Raziq denied the charges, saying that everyone in Spin Boldak voted in the appointed polling centers, which were schools and mosques. He said he and his border police were busy maintaining security and did nothing to tamper with the process.

"They are just spreading propaganda, the people who are saying there was fraud," Raziq said. "If there is any proof of it, please show me."

Abdullah said he hoped fraud would be prevented through legal appeals with the complaints commission. But he also said he had no faith in the chief of the Afghan Independent Election Commission, a Karzai appointee.

The Karzai campaign has dismissed such allegations, and accused Abdullah supporters of carrying out fraud. Another presidential candidate has displayed mangled ballots that he said were cast for him in Spin Boldak and then thrown out by election workers.

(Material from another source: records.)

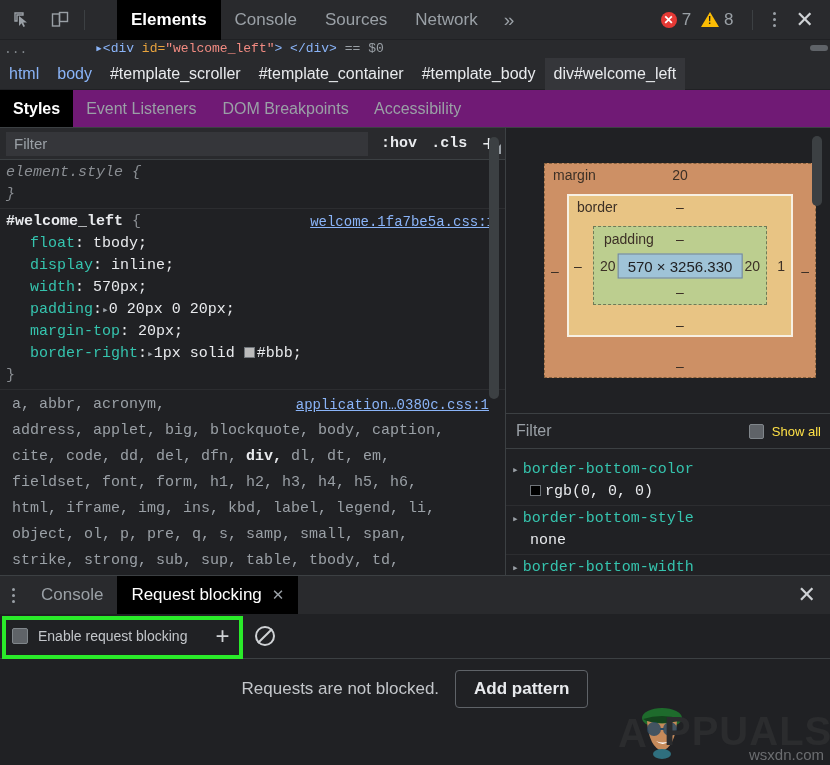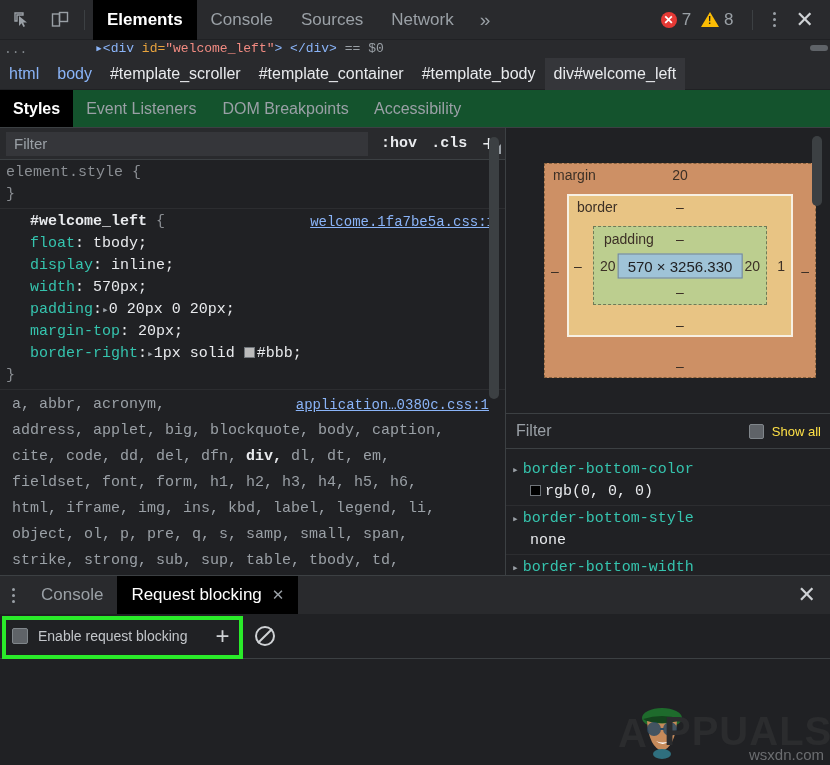--- a/index.html
+++ b/index.html
@@ -16,21 +16,21 @@
     position: absolute; left: 0; top: 0; width: 830px; height: 40px;
     background: #292a2d; display: flex; align-items: center;
     border-bottom: 1px solid #202124;
   }
   .tb-icon {
     width: 32px; height: 32px; margin-left: 6px;
     display: flex; align-items: center; justify-content: center;
     color: #9aa0a6; cursor: pointer;
   }
   .tb-sep { width: 1px; height: 20px; background: #3c4043; margin: 0 8px; }
-  .tabs { display: flex; align-items: stretch; height: 40px; }
+  .tabs { display: flex; align-items: stretch; height: 40px; margin-left: 24px; }
   .tab {
     display: flex; align-items: center; padding: 0 14px;
     font-size: 17px; color: #9aa0a6; cursor: pointer; white-space: nowrap;
   }
   .tab.active { background: #000; color: #ffffff; font-weight: 700; }
   .tab-more { color: #9aa0a6; font-size: 19px; padding: 0 12px;
               display: flex; align-items: center; cursor: pointer; }
   .tb-right { margin-left: auto; display: flex; align-items: center; padding-right: 8px; }
   .err-badge, .warn-badge { display: flex; align-items: center; gap: 5px;
     font-size: 17px; color: #9aa0a6; margin-right: 10px; cursor: pointer; }
@@ -73,21 +73,21 @@
     font-size: 16px; border-bottom: 1px solid #202124;
   }
   .crumb { padding: 0 9px; height: 32px; display: flex; align-items: center;
     color: #e8eaed; cursor: pointer; white-space: nowrap; text-align: center; }
   .crumb.blue { color: #8ab4f8; }
   .crumb.active { background: #35363a; }
 
   
   .stabs {
     position: absolute; left: 0; top: 90px; width: 505px; height: 38px;
-    background: #14532d; display: flex; align-items: stretch;
+    background: #701a75; display: flex; align-items: stretch;
     border-bottom: 1px solid #3c4043;
   }
   .stab { display: flex; align-items: center; padding: 0 13px; font-size: 16px;
     color: #9aa0a6; cursor: pointer; white-space: nowrap; }
   .stab.active { background: #000; color: #fff; font-weight: 700; }
 
   
   .filterbar {
     position: absolute; left: 0; top: 128px; width: 505px; height: 32px;
     background: #292a2d; display: flex; align-items: center;
@@ -107,22 +107,22 @@
      width: 0; height: 0; border-left: 5px solid transparent; border-top: 5px solid transparent;
      border-right: 5px solid #9aa0a6; border-bottom: 5px solid #9aa0a6; }
 
   
   .stylepane {
     position: absolute; left: 0; top: 160px; width: 505px; height: 415px;
     background: #202124; overflow: hidden;
     font-family: "Liberation Mono", monospace; font-size: 15px; line-height: 22px;
   }
   .rule { padding: 2px 0 2px 6px; border-bottom: 1px solid #2c2d30; }
-  .rule.element-style { color: #8a8e93; }
-  .sel-name { color: #e8eaed; font-weight: 700; margin-left: 24px; }
+  .rule.element-style { color: #8a8e93; font-style: italic; }
+  .sel-name { color: #e8eaed; font-weight: 700; }
   .brace { color: #8a8e93; }
   .src-link { float: right; color: #8ab4f8; text-decoration: underline; margin-right: 10px;
     font-size: 14px; cursor: pointer; }
   .decl { padding-left: 24px; color: #e8eaed; white-space: nowrap; }
   .prop { color: #35c4ae; }
   .val { color: #e8eaed; }
   .tri { color: #9aa0a6; font-size: 11px; }
   .swatch { display: inline-block; width: 11px; height: 11px; background: #bbbbbb;
     border: 1px solid #70757a; vertical-align: -1px; margin-right: 2px; }
   .ua-rule { color: #9aa0a6; padding: 2px 6px; line-height: 22px; }
@@ -448,20 +448,24 @@
     </div>
 
     <div class="blockbar">
       <span class="enable-chk"></span>
       <span class="enable-label">Enable request blocking</span>
       <span class="add-plus">+</span>
       <span class="block-ico"></span>
     </div>
     <div class="highlight-box"></div>
 
+    <div class="empty-state">
+      <span class="empty-text">Requests are not blocked.</span>
+      <button class="add-pattern-btn">Add pattern</button>
+    </div>
   </div>
 
   <div class="watermark">
     <span class="wm-a">A</span>
     <svg width="56" height="56" viewBox="0 0 56 56" style="position:absolute;left:18px;top:2px;">
       <ellipse cx="28" cy="13" rx="20" ry="10" fill="#1e6b2c"></ellipse>
       <path d="M9 14 q19 -6 38 0 q-5 4 -19 4 q-14 0 -19 -4 z" fill="#14431d"></path>
       <path d="M13 16 q2 26 15 30 q13 -4 15 -30 q-15 5 -30 0 z" fill="#c68a5a"></path>
       <circle cx="20" cy="24" r="7" fill="#2b4a63" opacity="0.85"></circle>
       <circle cx="36" cy="24" r="7" fill="#2b4a63" opacity="0.85"></circle>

The most common accusation in the complaints commission's 35 high-priority allegations was ballot box tampering, Kippen said. He stressed that the number was likely to grow. The commission has only received complaints filed at provincial capitals and Kabul so far and is still waiting for complaints submitted at polling sites.

Outside observers have said the voting process was mostly credible, but have also listed numerous incidents of fraud and violence.

The top Afghan monitoring group has said there were widespread problems with supposedly independent election officials at polling stations trying to influence the way people voted. That group, the Free and Fair Elections Foundation of Afghanistan, also catalogued violations such as people using multiple voter cards so they could vote more than once, and underage voting.

The US special envoy to Afghanistan said allegations of vote rigging and fraud are to be expected, but observers should wait for the official complaints process to run its course before judging the vote's legitimacy.

"We have disputed elections in the United States. There may be some questions here. That wouldn't surprise me at all. I expect it," Richard Holbrooke told AP Television News in the western city of Herat. "But let's not get out ahead of the situation."

Holbrooke said the US government would wait for rulings from Afghanistan's monitoring bodies -- the Independent Election Commission and the complaints commission -- before trying to judge the legitimacy of the vote.

"The United States and the international community will respect the process set up by Afghanistan itself," Holbrooke said. He has been in Afghanistan observing the vote, following a trip to Pakistan last week.

The first preliminary results will not be released until Tuesday, and final certified results won't come until next month. If neither Karzai nor Abdullah gets 50 percent of the vote among a field of some three dozen candidates, then they will go to a runoff, probably in October.

In the interview Saturday, Abdullah said he was in contact with other campaigns to explore the possibility of a coalition candidacy in case none of the 36 candidates won enough votes to avoid a runoff.

Both Abdullah and Karzai claim they are in the lead based on reports from campaign poll-watchers monitoring the count.